Date of Completion
Honors College Thesis
Rubenstein School of Environment and Natural Resources
climate, wellbeing, happiness, modeling, climate change
This study aimed to better understand how climatic factors such as temperature and precipitation may be linked to human happiness as judged by self-reported wellbeing. Climate has been shown to influence wellbeing, and with climate change set to drastically alter conditions in which we live, understanding these relationships are vital. Based on the findings of Rehdanz and Maddison (2005), a variety of economic, demographic, and climate data for U.S. states between 2010 and 2016 were examined using a stepwise regression analysis to develop models for two different measures of wellbeing, the Gallup State of American Wellbeing Survey and the Measure of America Human Development Index.
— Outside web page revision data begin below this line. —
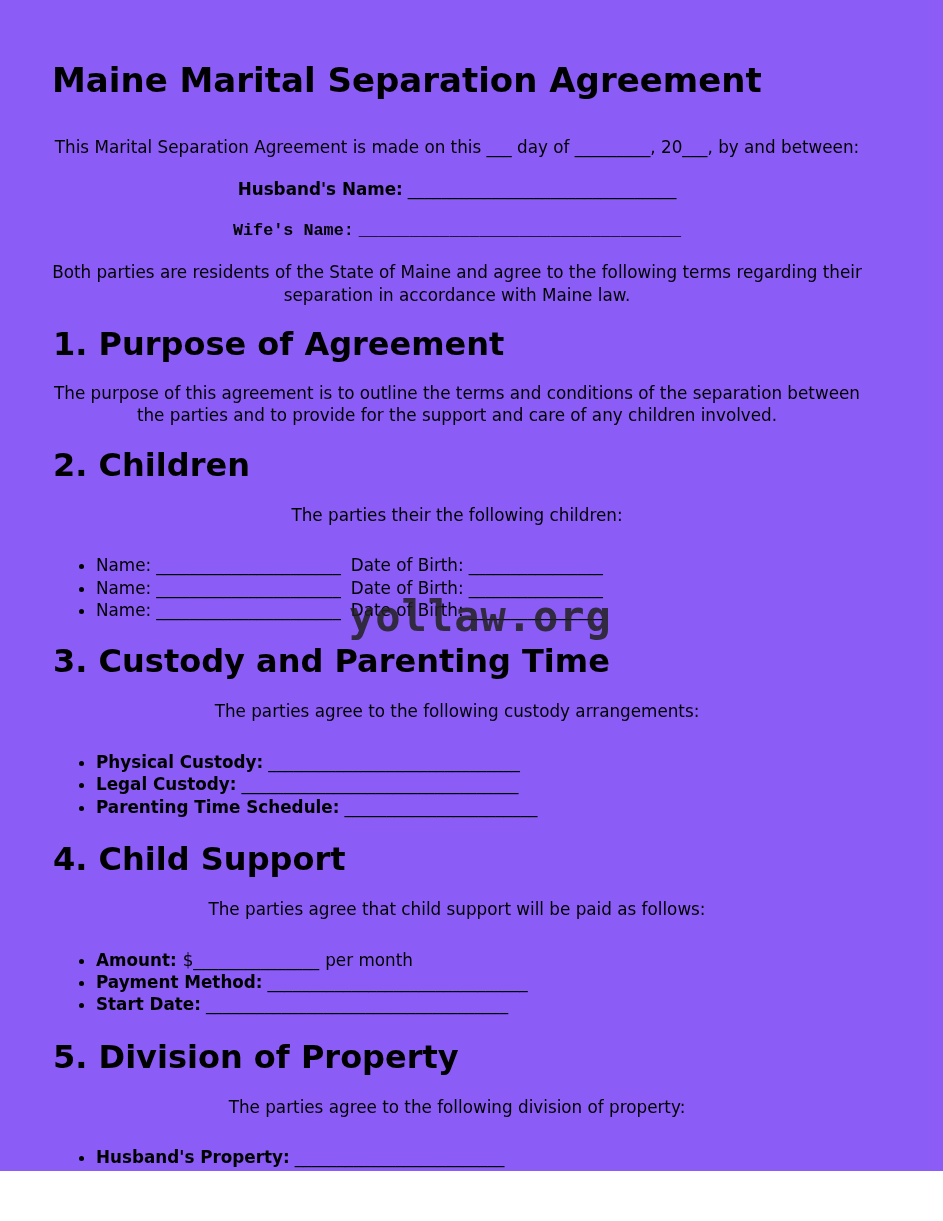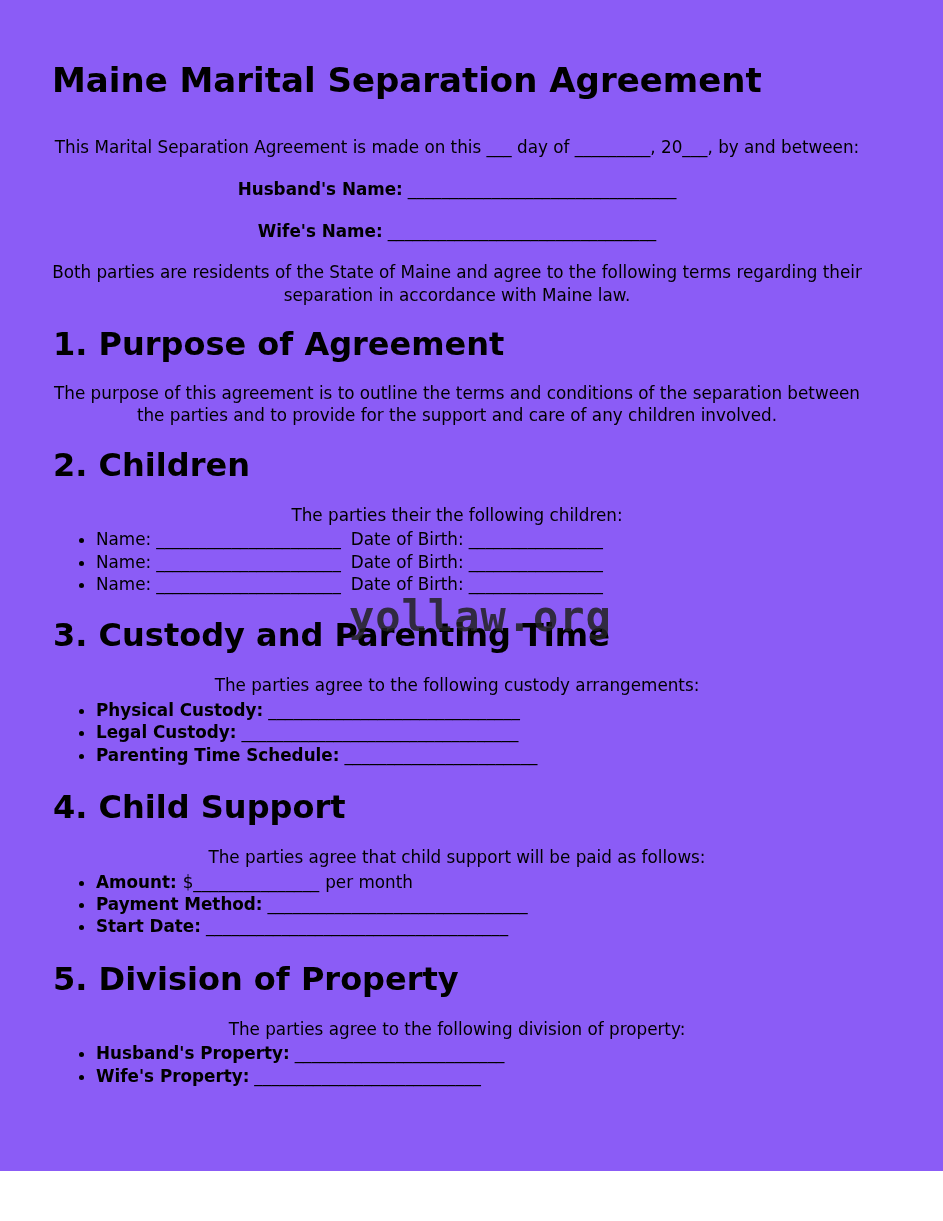--- a/index.html
+++ b/index.html
@@ -19,7 +19,7 @@
   li{margin:0;}
   .mt-intro{margin-top:35px;}
   .mt-name1{margin-top:20px;}
-  .mt-name2{margin-top:19px;}
+  .mt-name2{margin-top:19px;font-family:Liberation Mono, monospace;}
   .mt-resid{margin-top:19px;}
   .mt-h2a{margin-top:21px;}
   .mt-para{margin-top:20px;}

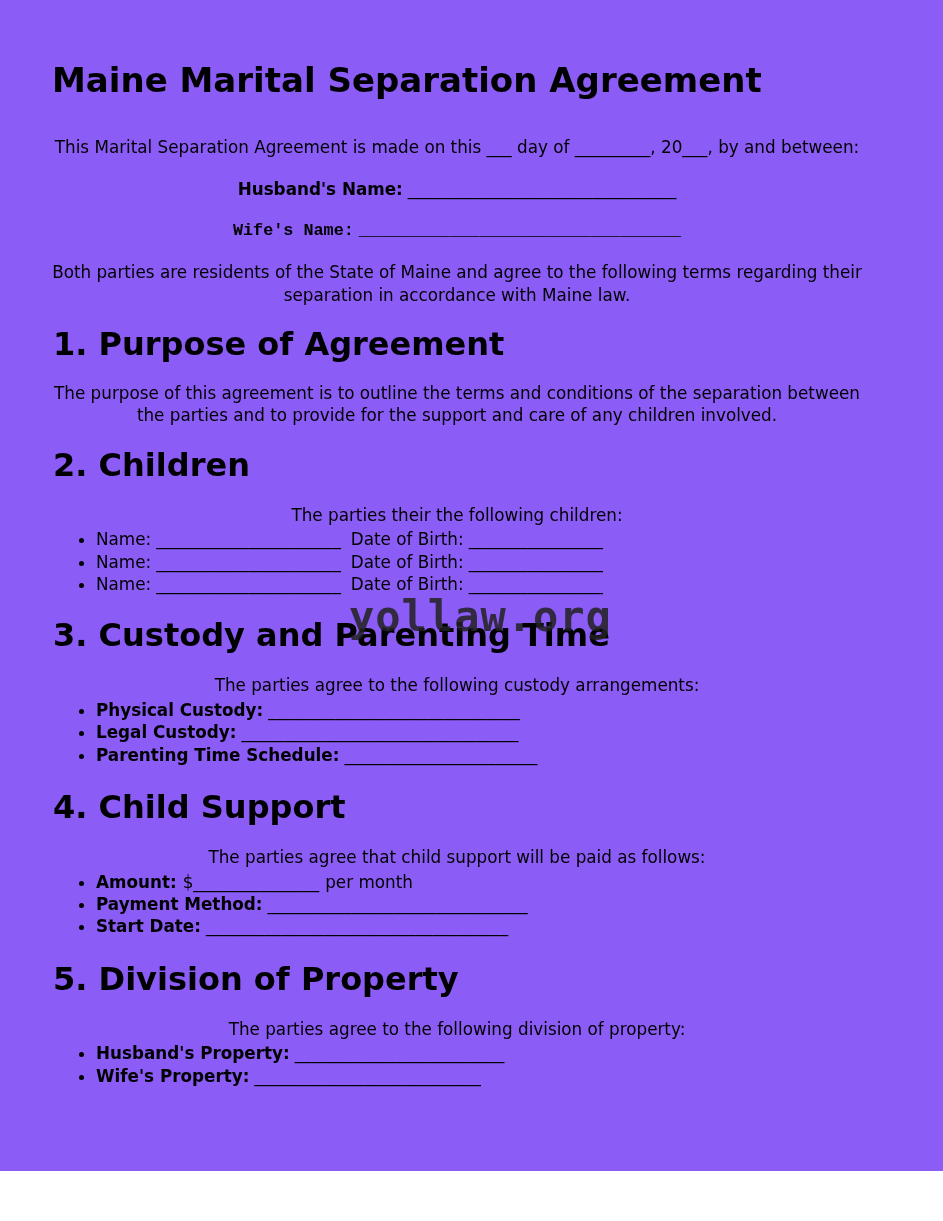--- a/index.html
+++ b/index.html
@@ -15,7 +15,7 @@
   h1{font-size:34px;line-height:42px;margin:0;font-weight:bold;}
   h2{font-size:32px;line-height:35px;margin:1px;font-weight:bold;}
   p{margin:0;text-align:center;}
-  ul{margin:2px 0 0;padding-left:44px;list-style:disc;}
+  ul{margin:28px 0 0;padding-left:44px;list-style:disc;}
   li{margin:0;}
   .mt-intro{margin-top:35px;}
   .mt-name1{margin-top:20px;}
Models incorporating the Measure of America Human Development Index found no significant influence of climate factors, however, significant variables included gross domestic product (GDP), percent GDP change, population density, and life expectancy. In contrast, wellbeing quantified by the Gallup State of American Wellbeing Survey found a significant relationship with temperature variability, measured as the standard deviation of monthly average temperatures (p < 0.0001), along with percent GDP change, population density, population in urban areas, and life expectancy. Wellbeing decreased as temperature variability increased, suggesting that living in areas with more variable temperatures is linked to unhappiness. Additional research to validate the findings of this work, and to expand this work to include extreme weather event data and other climate factors and wellbeing metrics, may be necessary before meaningful conclusions can be drawn.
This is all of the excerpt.